October 1, 2012
Approximately one-fifth of men who have prostate surgery will need to have a bladder sling implanted for severe urinary incontinence, a new study has found. In addition, the research shows, prostate cancer patients’ need for the incontinence surgery doubles between the five-year mark and 15-year mark after the initial operation.
The study was published in The Journal of Urology this summer and is the first to show that urinary incontinence can continue to be a problem long after a patient has recovered from prostate surgery.
“The risk of incontinence will continue and (will) increase from a cancer survivor’s perspective,” said lead author Dr. Robert Nam, from the University of Toronto.
Prostatectomy Can Lead to Incontinence Surgery
Nam and his team studied hospital and cancer registry data for more than 25,000 men in Canada who had had their prostate glands removed. About 5 percent of those studied had subsequent operations for incontinence.
The number of implanted bladder slings almost doubled over time: From 2.6 percent five years after the prostatectomy to 4.8 percent 15 years after prostate surgery. The need for incontinence surgery also doubled if a man’s prostate was removed after age 60, the study found. Furthermore, if the cancer patient required radiation after surgery, he was 50 percent more likely to need bladder sling surgery.
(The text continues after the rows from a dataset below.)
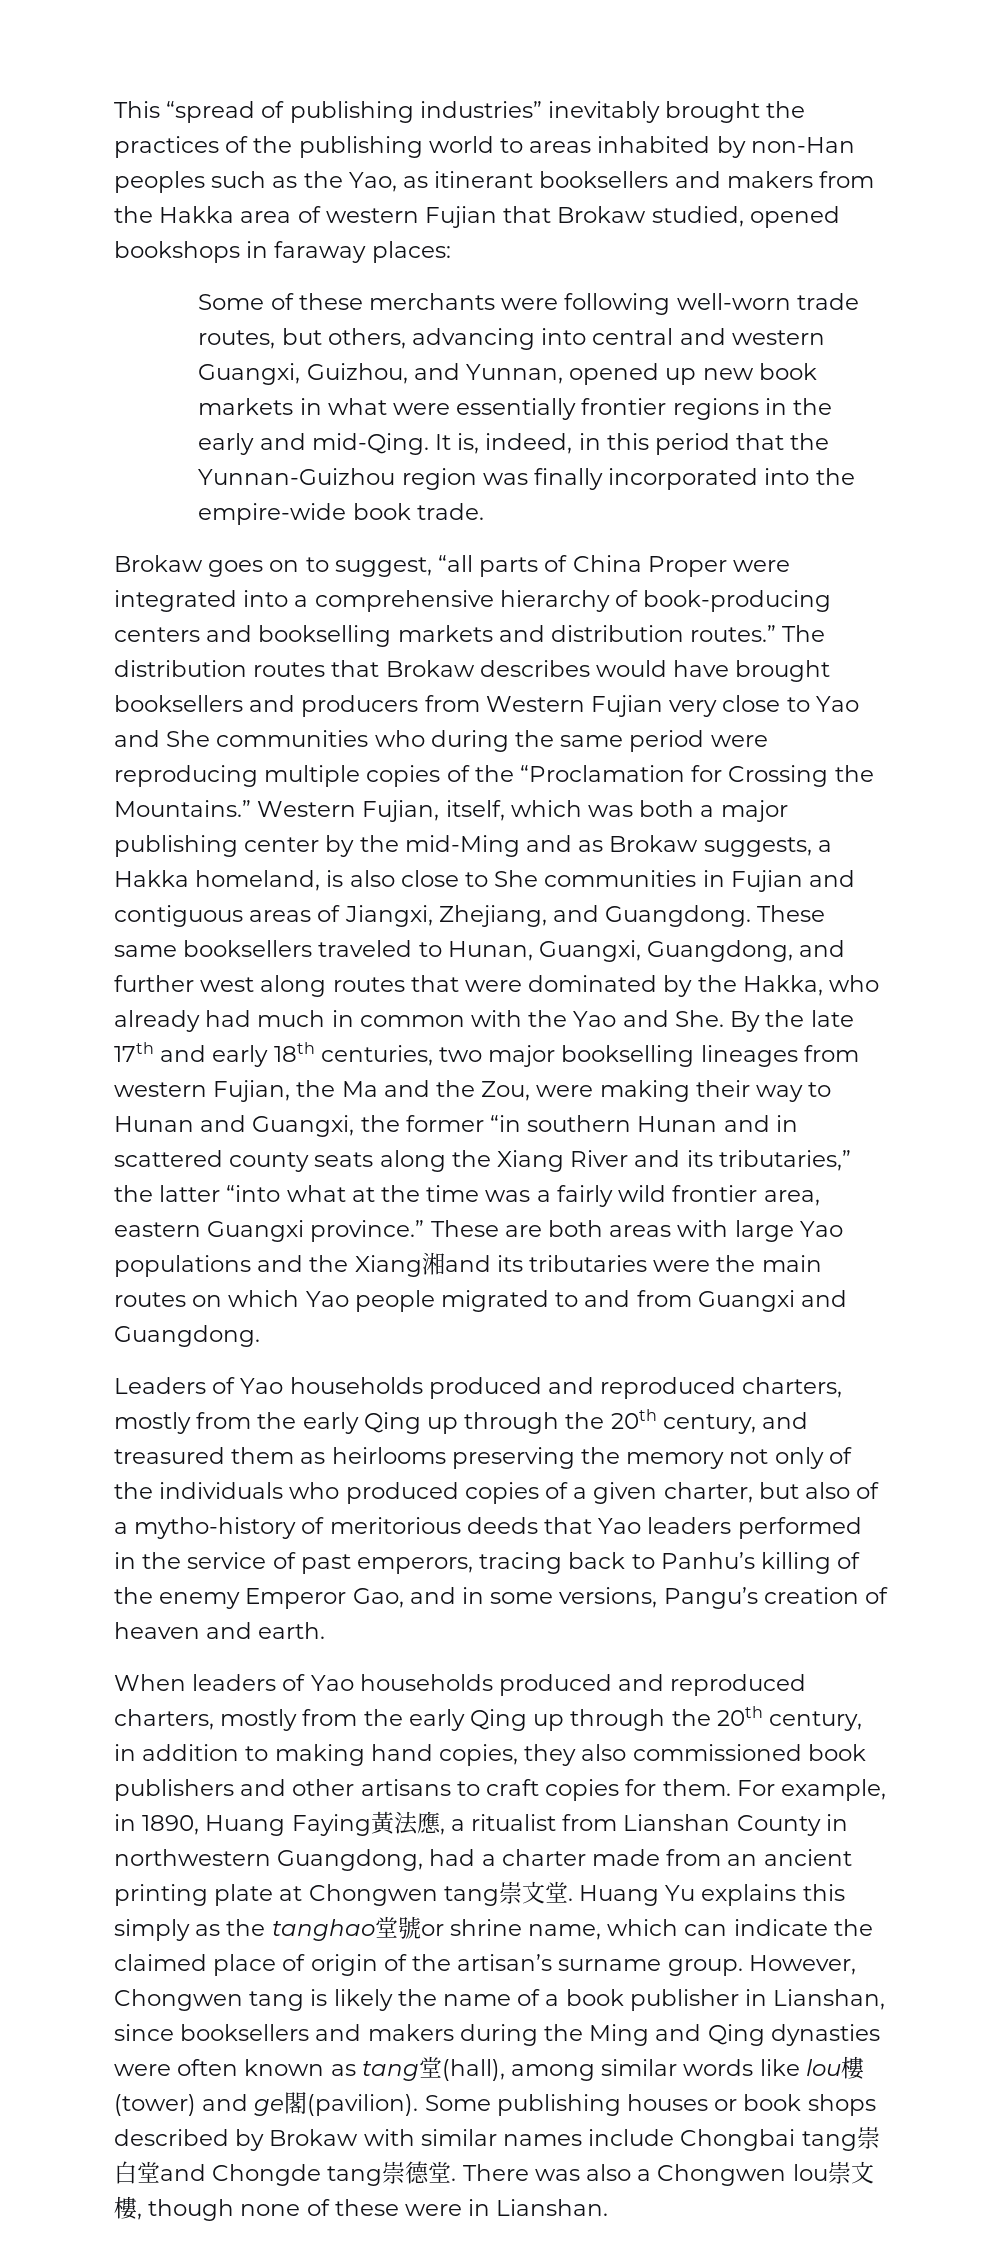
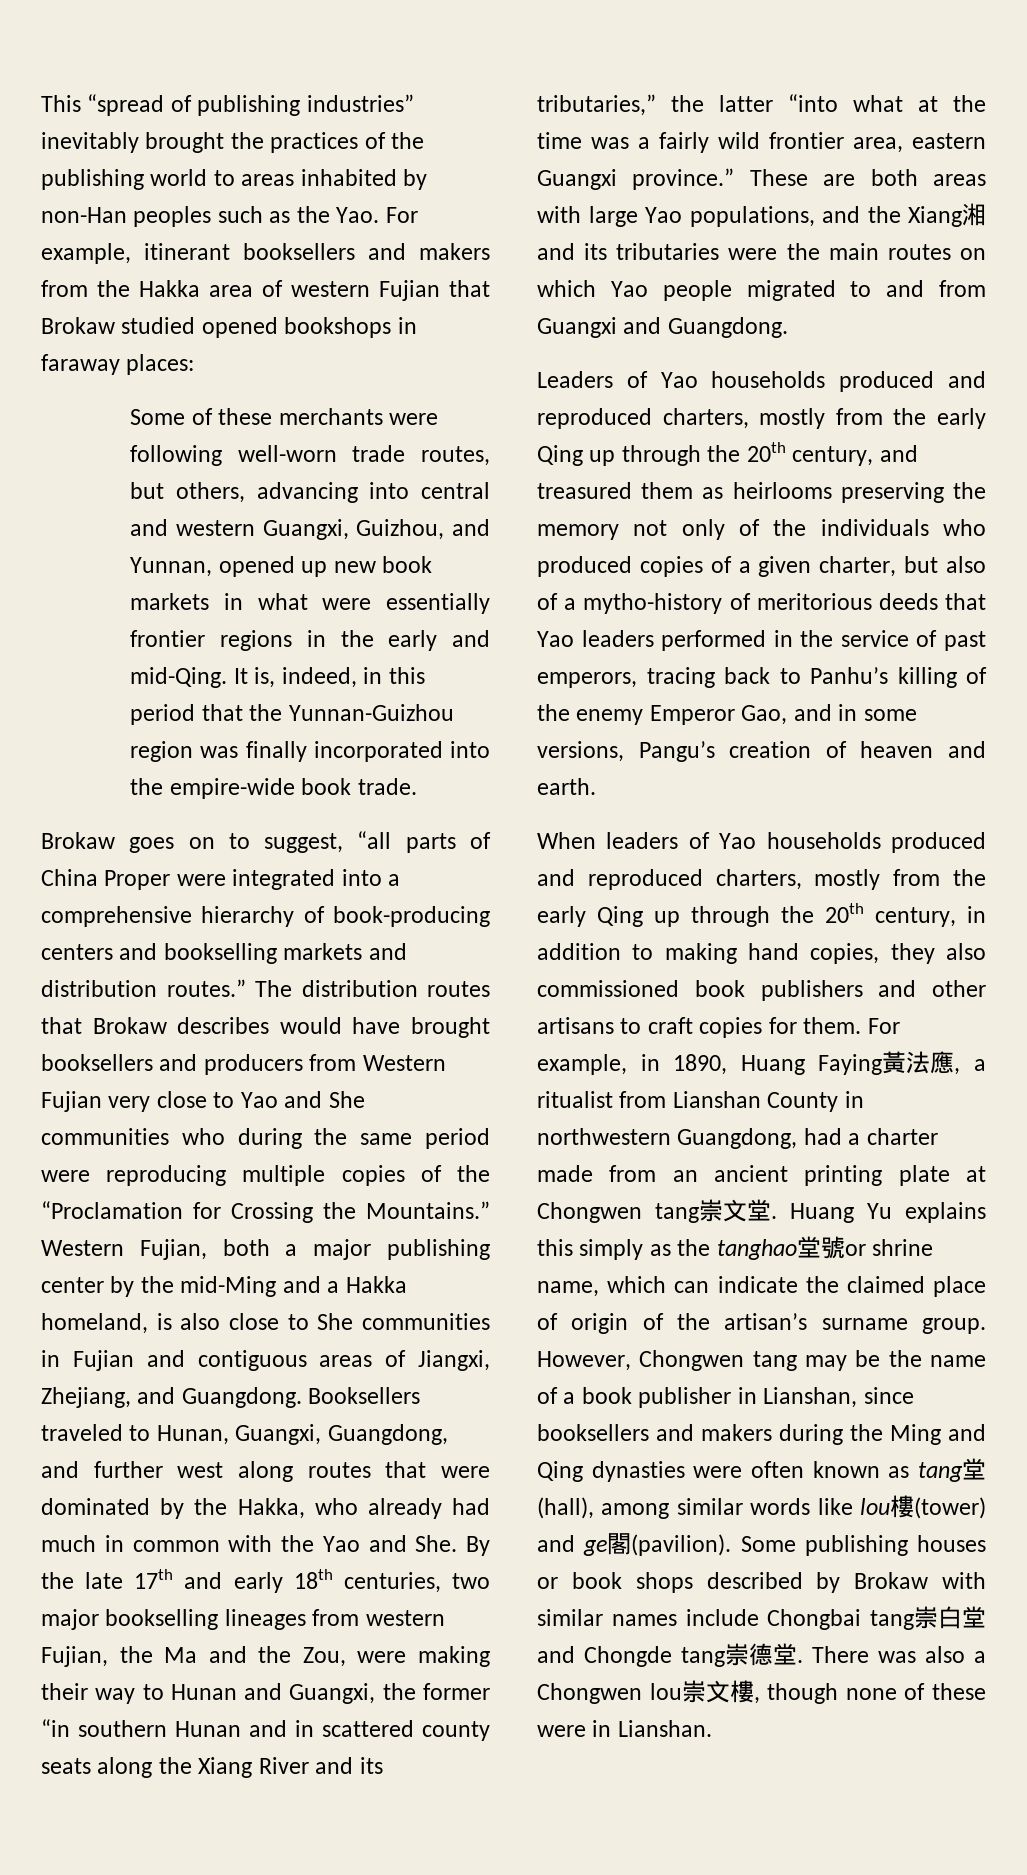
- This “spread of publishing industries” inevitably brought the practices of the publishing world to areas inhabited by non-Han peoples such as the Yao, as itinerant booksellers and makers from the Hakka area of western Fujian that Brokaw studied, opened bookshops in faraway places:
+ This “spread of publishing industries” inevitably brought the practices of the publishing world to areas inhabited by non-Han peoples such as the Yao. For example, itinerant booksellers and makers from the Hakka area of western Fujian that Brokaw studied opened bookshops in faraway places:
- Western Fujian, itself, which was both a major publishing center by the mid-Ming and as Brokaw suggests, a Hakka homeland, is also close to She communities in Fujian and contiguous areas of Jiangxi, Zhejiang, and Guangdong.
+ Western Fujian, both a major publishing center by the mid-Ming and a Hakka homeland, is also close to She communities in Fujian and contiguous areas of Jiangxi, Zhejiang, and Guangdong.
- These same booksellers traveled to Hunan, Guangxi, Guangdong, and further west along routes that were dominated by the Hakka, who already had much in common with the Yao and She. By the late 17th and early 18th centuries, two major bookselling lineages from western Fujian, the Ma and the Zou, were making their way to Hunan and Guangxi, the former “in southern Hunan and in scattered county seats along the Xiang River and its tributaries,” the latter “into what at the time was a fairly wild frontier area, eastern Guangxi province.”
+ Booksellers traveled to Hunan, Guangxi, Guangdong, and further west along routes that were dominated by the Hakka, who already had much in common with the Yao and She. By the late 17th and early 18th centuries, two major bookselling lineages from western Fujian, the Ma and the Zou, were making their way to Hunan and Guangxi, the former “in southern Hunan and in scattered county seats along the Xiang River and its tributaries,” the latter “into what at the time was a fairly wild frontier area, eastern Guangxi province.”
- These are both areas with large Yao populations and the Xiang湘and its tributaries were the main routes on which Yao people migrated to and from Guangxi and Guangdong.
+ These are both areas with large Yao populations, and the Xiang湘and its tributaries were the main routes on which Yao people migrated to and from Guangxi and Guangdong.
- However, Chongwen tang is likely the name of a book publisher in Lianshan, since booksellers and makers during the Ming and Qing dynasties were often known as tang堂(hall), among similar words like lou樓(tower) and ge閣(pavilion).
+ However, Chongwen tang may be the name of a book publisher in Lianshan, since booksellers and makers during the Ming and Qing dynasties were often known as tang堂(hall), among similar words like lou樓(tower) and ge閣(pavilion).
Nam’s study also points out that the expertise of the surgeon removing the prostate can radically affect whether a man will need a bladder sling. The more prostatectomies that a surgeon has performed, the better the chances the patient will not need additional operations. Patients of surgeons with more than 48 prostate removals per year were half as likely to need incontinence surgery as other patients.
Bladder Sling Surgery
During the delicate surgery to remove a man’s prostate, the surgeon can damage the sphincter muscles, which control the urethra, the tube that carries urine from the bladder and out of the body. In men, the external sphincter is located just under the prostate.
To counteract the injured muscle, a thin strip of material — made from either a synthetic mesh or a patient’s own tissues — is placed under the urethra and anchored on either side to hold the tube in place. The bladder sling generally can control many types of incontinence.
However, bladder sling surgeries in women have been linked to numerous painful and long-term complications. The most common are prolonged difficulty urinating and new symptoms of urgency. The most serious involve erosion of the synthetic mesh into nearby tissues and perforation into organs in the pelvic cavity.
The American Cancer Society estimates that 241,000 new cases of prostate cancer will be reported in the United States in 2012.